===== Data section
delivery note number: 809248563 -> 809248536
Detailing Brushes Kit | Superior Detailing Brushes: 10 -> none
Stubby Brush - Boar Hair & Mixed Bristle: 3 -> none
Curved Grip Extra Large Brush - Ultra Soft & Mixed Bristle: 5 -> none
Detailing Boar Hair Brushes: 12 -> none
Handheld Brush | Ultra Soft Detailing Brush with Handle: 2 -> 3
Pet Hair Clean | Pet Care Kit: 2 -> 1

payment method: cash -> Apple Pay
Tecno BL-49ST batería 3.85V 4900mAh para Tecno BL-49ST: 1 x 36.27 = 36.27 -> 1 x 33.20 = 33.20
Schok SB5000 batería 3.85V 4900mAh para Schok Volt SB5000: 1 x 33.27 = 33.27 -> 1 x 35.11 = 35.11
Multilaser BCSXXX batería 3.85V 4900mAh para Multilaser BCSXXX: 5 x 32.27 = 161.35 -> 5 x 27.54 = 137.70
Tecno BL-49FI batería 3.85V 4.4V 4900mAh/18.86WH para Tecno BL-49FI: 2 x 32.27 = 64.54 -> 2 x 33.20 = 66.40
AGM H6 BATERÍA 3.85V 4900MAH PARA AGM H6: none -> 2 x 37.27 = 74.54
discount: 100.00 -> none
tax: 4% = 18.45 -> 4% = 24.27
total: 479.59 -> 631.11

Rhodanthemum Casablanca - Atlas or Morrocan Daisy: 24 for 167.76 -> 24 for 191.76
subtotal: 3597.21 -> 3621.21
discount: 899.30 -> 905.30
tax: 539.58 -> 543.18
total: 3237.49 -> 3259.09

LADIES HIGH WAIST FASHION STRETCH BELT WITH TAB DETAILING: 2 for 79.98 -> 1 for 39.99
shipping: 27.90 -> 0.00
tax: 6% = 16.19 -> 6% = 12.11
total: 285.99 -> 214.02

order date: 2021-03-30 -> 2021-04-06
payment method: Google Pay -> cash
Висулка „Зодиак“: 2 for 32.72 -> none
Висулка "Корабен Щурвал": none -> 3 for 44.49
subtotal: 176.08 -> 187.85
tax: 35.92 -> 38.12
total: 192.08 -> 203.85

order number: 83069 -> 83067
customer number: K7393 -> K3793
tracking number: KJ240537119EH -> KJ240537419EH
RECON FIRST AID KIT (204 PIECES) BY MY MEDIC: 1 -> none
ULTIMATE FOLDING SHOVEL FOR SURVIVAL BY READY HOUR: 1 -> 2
==========
Exact reproduction of the listing above is required.

#### Your solution
delivery note number: 809248563 -> 809248536
Detailing Brushes Kit | Superior Detailing Brushes: 10 -> none
Stubby Brush - Boar Hair & Mixed Bristle: 3 -> none
Curved Grip Extra Large Brush - Ultra Soft & Mixed Bristle: 5 -> none
Detailing Boar Hair Brushes: 12 -> none
Handheld Brush | Ultra Soft Detailing Brush with Handle: 2 -> 3
Pet Hair Clean | Pet Care Kit: 2 -> 1

payment method: cash -> Apple Pay
Tecno BL-49ST batería 3.85V 4900mAh para Tecno BL-49ST: 1 x 36.27 = 36.27 -> 1 x 33.20 = 33.20
Schok SB5000 batería 3.85V 4900mAh para Schok Volt SB5000: 1 x 33.27 = 33.27 -> 1 x 35.11 = 35.11
Multilaser BCSXXX batería 3.85V 4900mAh para Multilaser BCSXXX: 5 x 32.27 = 161.35 -> 5 x 27.54 = 137.70
Tecno BL-49FI batería 3.85V 4.4V 4900mAh/18.86WH para Tecno BL-49FI: 2 x 32.27 = 64.54 -> 2 x 33.20 = 66.40
AGM H6 BATERÍA 3.85V 4900MAH PARA AGM H6: none -> 2 x 37.27 = 74.54
discount: 100.00 -> none
tax: 4% = 18.45 -> 4% = 24.27
total: 479.59 -> 631.11

Rhodanthemum Casablanca - Atlas or Morrocan Daisy: 24 for 167.76 -> 24 for 191.76
subtotal: 3597.21 -> 3621.21
discount: 899.30 -> 905.30
tax: 539.58 -> 543.18
total: 3237.49 -> 3259.09

LADIES HIGH WAIST FASHION STRETCH BELT WITH TAB DETAILING: 2 for 79.98 -> 1 for 39.99
shipping: 27.90 -> 0.00
tax: 6% = 16.19 -> 6% = 12.11
total: 285.99 -> 214.02

order date: 2021-03-30 -> 2021-04-06
payment method: Google Pay -> cash
Висулка „Зодиак“: 2 for 32.72 -> none
Висулка "Корабен Щурвал": none -> 3 for 44.49
subtotal: 176.08 -> 187.85
tax: 35.92 -> 38.12
total: 192.08 -> 203.85

order number: 83069 -> 83067
customer number: K7393 -> K3793
tracking number: KJ240537119EH -> KJ240537419EH
RECON FIRST AID KIT (204 PIECES) BY MY MEDIC: 1 -> none
ULTIMATE FOLDING SHOVEL FOR SURVIVAL BY READY HOUR: 1 -> 2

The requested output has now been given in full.